Eravamo proprio a Milano il 23 gennaio scorso durante la manifestazione “Svegliati Italia”; quando un sit-in strabordante di gente, in piazza della Scala, chiedeva a gran voce l’approvazione dell’allora disegno di legge che avrebbe permesso anche ai gay di contrarre matrimonio.

Leggi: Milano e Unioni civili, ma attenzione, c’è anche altro

La manifestazione parte da Piazza Duca D’aosta alle ore 16 e arriva a Porta Venezia.mappa pride 2016

 

Previsto il passaggio di staffetta tra l’ex sindaco Giuliano Pisapia, acclamatissimo durante il suo intervento dello scorso 23 gennaio, e il neo sindaco Giuseppe Sala, il quale, durante la campagna elettorale, ha dichiarato che sarà presente al Pride.

A livello istituzionale, si è aperto il caso Municipio Zona 2, dove il neo presidente zonale, appartenente alla Lega Nord, ha deciso di non esibire le bandiere arcobaleno dagli edifici pubblici, durante la settimana del Pride.
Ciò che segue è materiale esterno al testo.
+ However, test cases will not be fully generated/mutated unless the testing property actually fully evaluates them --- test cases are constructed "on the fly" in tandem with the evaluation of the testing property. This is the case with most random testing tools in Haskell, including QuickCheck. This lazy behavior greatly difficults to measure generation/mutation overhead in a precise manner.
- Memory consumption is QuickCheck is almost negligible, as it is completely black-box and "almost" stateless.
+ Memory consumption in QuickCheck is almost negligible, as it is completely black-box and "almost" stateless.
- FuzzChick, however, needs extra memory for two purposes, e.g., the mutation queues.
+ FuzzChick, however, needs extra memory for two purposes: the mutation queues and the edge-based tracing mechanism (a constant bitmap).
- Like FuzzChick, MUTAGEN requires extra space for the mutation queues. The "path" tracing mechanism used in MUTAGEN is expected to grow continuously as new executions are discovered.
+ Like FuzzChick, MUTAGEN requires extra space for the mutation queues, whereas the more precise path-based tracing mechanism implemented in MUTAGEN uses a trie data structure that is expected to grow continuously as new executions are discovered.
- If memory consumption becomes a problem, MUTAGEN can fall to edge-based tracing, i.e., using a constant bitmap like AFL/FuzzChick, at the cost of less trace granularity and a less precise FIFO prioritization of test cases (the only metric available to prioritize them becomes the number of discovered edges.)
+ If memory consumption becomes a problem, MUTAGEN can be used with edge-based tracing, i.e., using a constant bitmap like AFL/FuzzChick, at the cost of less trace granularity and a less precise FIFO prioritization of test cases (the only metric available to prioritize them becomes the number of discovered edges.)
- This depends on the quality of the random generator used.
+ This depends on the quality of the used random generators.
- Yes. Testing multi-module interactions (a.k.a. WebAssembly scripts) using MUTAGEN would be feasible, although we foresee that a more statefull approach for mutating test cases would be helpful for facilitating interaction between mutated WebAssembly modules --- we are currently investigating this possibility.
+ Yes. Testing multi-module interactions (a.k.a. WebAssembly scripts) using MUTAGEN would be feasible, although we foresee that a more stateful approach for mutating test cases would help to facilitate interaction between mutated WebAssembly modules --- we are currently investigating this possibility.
Il caso è nato perché denunciato dall’ex vice-presidente di zona, Yuri Guaiana, il quale ha chiesto al Consiglio di Zona di “far rispettare la delibera – dei Radicali – votata nell’aprile 2014 che prevede che lo stesso Consiglio avrebbe dovuto, a partire da quell’anno e per tutti i successivi, esporre la bandiera arcobaleno durante la Pride Week”. Eppure, spiega Guaiana, “nonostante un’esplicita richiesta di far rispettare la delibera votata, mi è stato detto di no: forse al nuovo presidente sfugge che le delibere vanno rispettate anche quando riguardano le persone LGBTI e che, se non vuole esporre la bandiera arcobaleno, deve votare una nuova delibera”.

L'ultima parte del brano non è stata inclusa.